What do you think has become of the women and children?

They are alive and well somewhere;
The smallest sprouts show there is really no death,
And if ever there was it led forward life, and does not wait at the end to arrest it,
And ceased the moment life appeared.

All goes onward and outward. . . .and nothing collapses,
And to die is different from what any one supposed, and luckier.

Thursday, March 02, 2006

Not Staying On Top of Things

Today is Texas Independence Day, which I usually celebrate by not celebrating at all. It's usually something along the lines of, "Oh, today is March 2. Texas Independence Day."

Anyway, I wanted to write about Black History Month, not Texas Independence Day, so bear with me.
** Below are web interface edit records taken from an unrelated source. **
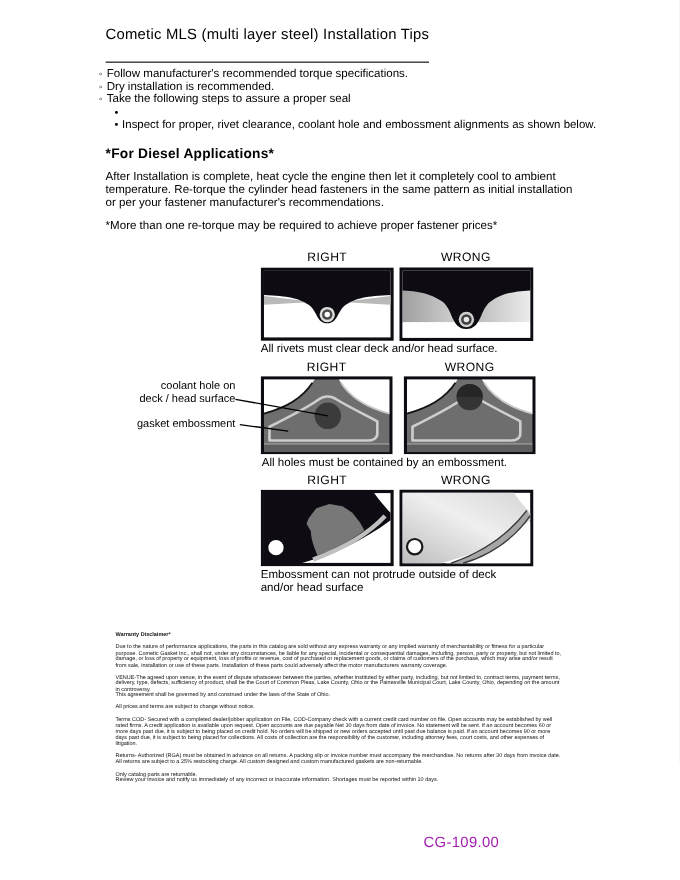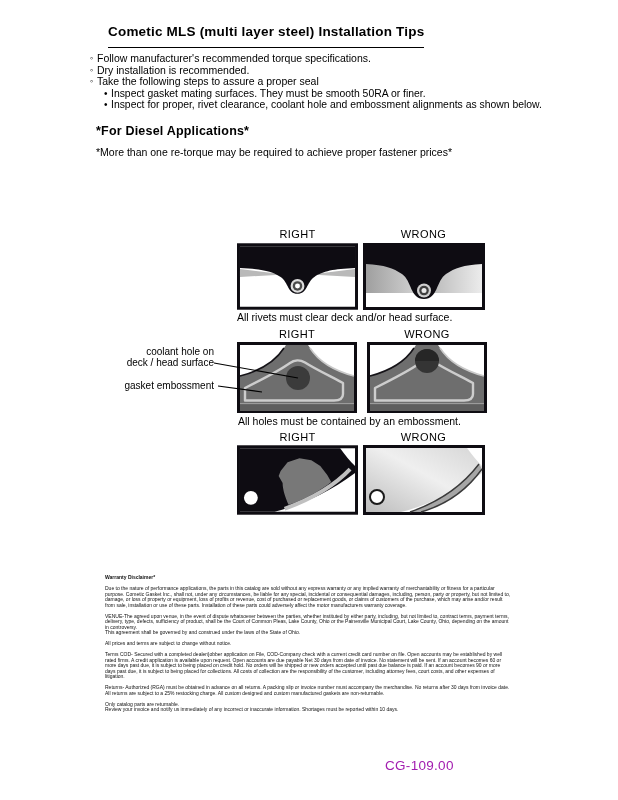--- a/index.html
+++ b/index.html
@@ -11,8 +11,8 @@
   
   .intro{position:absolute;left:90px;top:22px;width:442px;}
   .title{
-    display:inline-block;margin-left:18px;font-size:13.5px;font-weight:bold;
-    letter-spacing:.2px;border-bottom:1.6px solid #000;padding-bottom:8px;
+    display:inline-block;margin-left:6px;font-size:13.5px;font-weight:normal;
+    letter-spacing:.2px;border-bottom:1.6px solid #000;padding-bottom:18px;
   }
   .bullets{margin-top:5px;}
   .b-row{display:flex;font-size:10.5px;line-height:11.6px;white-space:nowrap;}

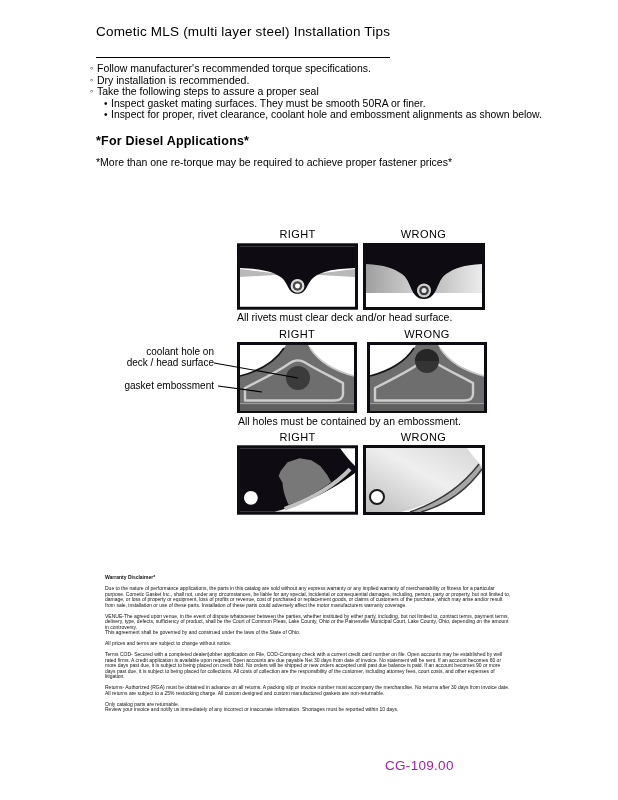--- a/index.html
+++ b/index.html
@@ -57,7 +57,6 @@
       </div>
       <div class="sb-row">
         <span class="sb-mark">•</span>
-        <span>Inspect gasket mating surfaces.  They must be smooth 50RA or finer.</span>
       </div>
       <div class="sb-row">
         <span class="sb-mark">•</span>

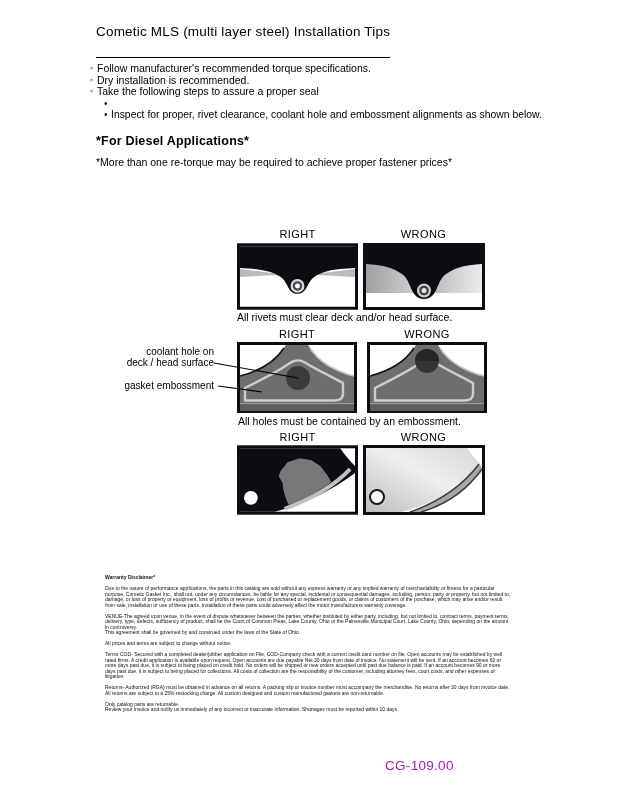--- a/index.html
+++ b/index.html
@@ -65,6 +65,7 @@
     </div>
 
     <div class="diesel-h">*For Diesel Applications*</div>
+    <div class="para">After Installation is complete, heat cycle the engine then let it completely cool to ambient temperature. Re-torque the cylinder head fasteners in the same pattern as initial installation or per your fastener manufacturer's recommendations.</div>
     <div class="para">*More than one re-torque may be required to achieve proper fastener prices*</div>
   </div>
 

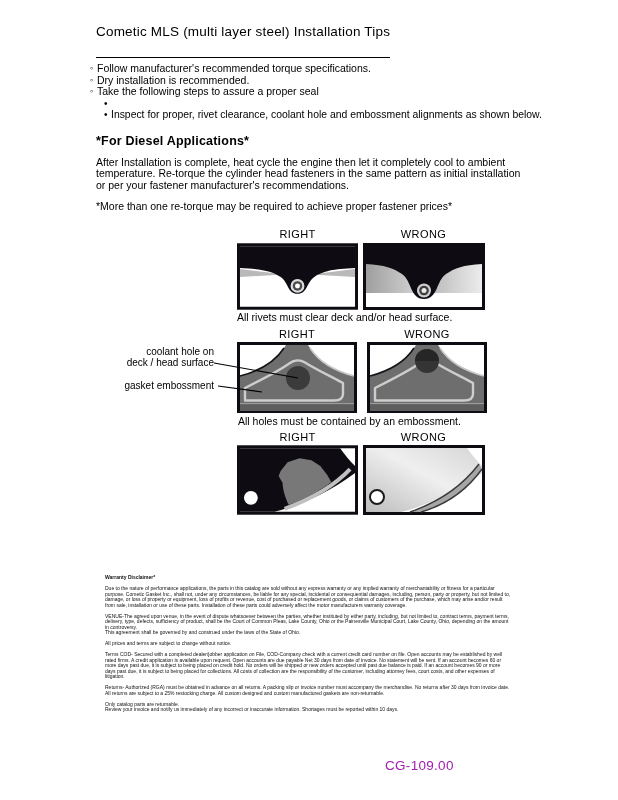--- a/index.html
+++ b/index.html
@@ -174,6 +174,10 @@
     <circle cx="14" cy="52" r="7" fill="#ffffff" stroke="#1a1a1a" stroke-width="2"></circle>
   </svg>
 
+  <div class="dg-caption" style="left:237px;top:517px;">
+    <div>Embossment can not protrude outside of deck</div>
+    <div>and/or head surface</div>
+  </div>
 
   <div class="legal">
     <div class="lg-h">Warranty Disclaimer*</div>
My daughter read the following poem from Robert Hayden poem "Frederick Douglass" at her school assembly. She's a very articulate, confident reader for an 8-year-old, which is why they asked a blonde-haired white girl to read a poem for Black History Month. And this poem is amazing:

When it is finally ours, this freedom, this liberty, this beautiful
and terrible thing, needful to man as air,
usable as earth; when it belongs at last to all,
when it is truly instinct, brain matter, diastole, systole,
reflex action; when it is finally won; when it is more
than the gaudy mumbo jumbo of politicians:
this man, this Douglass, this former slave, this Negro
beaten to his knees, exiled, visioning a world
where none is lonely, none hunted, alien,
this man, superb in love and logic, this man
shall be remembered. Oh, not with statues’ rhetoric,
not with legends and poems and wreaths of bronze alone,
but with the lives grown out of his life, the lives
fleshing his dream of the beautiful, needful thing.

For a thoughtful examination of this poem, read the Say Something Wonderful Blog.

Tuesday, January 17, 2006

Escapism

Believe it or not, I have been spending my time hiding from politics as much as possible because the never-ending grind of bad news from the world weighs on me too much.
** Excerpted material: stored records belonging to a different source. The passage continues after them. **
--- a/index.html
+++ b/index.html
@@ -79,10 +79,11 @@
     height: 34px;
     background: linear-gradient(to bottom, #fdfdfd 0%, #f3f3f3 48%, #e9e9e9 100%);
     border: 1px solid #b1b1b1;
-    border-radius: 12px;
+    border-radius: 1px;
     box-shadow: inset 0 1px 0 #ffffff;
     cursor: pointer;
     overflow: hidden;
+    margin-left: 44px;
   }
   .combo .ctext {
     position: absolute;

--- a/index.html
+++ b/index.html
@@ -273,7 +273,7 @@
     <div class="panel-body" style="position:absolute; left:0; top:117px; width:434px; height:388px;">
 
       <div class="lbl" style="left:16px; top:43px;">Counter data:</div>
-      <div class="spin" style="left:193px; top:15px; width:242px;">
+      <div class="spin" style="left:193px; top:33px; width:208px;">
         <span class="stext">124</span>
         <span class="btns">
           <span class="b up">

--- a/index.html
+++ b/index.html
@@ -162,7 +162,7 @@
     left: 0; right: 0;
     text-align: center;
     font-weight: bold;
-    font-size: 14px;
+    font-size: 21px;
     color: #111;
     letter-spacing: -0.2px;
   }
I’ve tried to spend more time reading poetry and soaking up the beauty. There’s a book -- Poems of the American West -- that I had been avoiding because I figured it wouldn’t amount to any more than Woody Guthrie songs and Indian chants. Well, it’s a little more expansive than that. I found a devastating group of poems from a poet named Joe Bolton that have stayed with me for weeks now. Here’s one:

The Lights at Newport Beach
If there were time for everything
(And there is); if that phosphorescent light
Stunning the Pacific meant anything
(And it does); if all this world of worlds might
Become something more than a museum for something
We have lost (and it will) … but not tonight.
Tonight, love, Newport Beach is simply on fire,
The buildings blazing up under the sky,
The streets running headlong into the sea.
If we were not more than the sum of our desire
(But we’re not); if there were a language I
Could find to get beyond the opacity
Of zero…. But I’m tired of words and all we turn
Away from. I just want to watch it burn.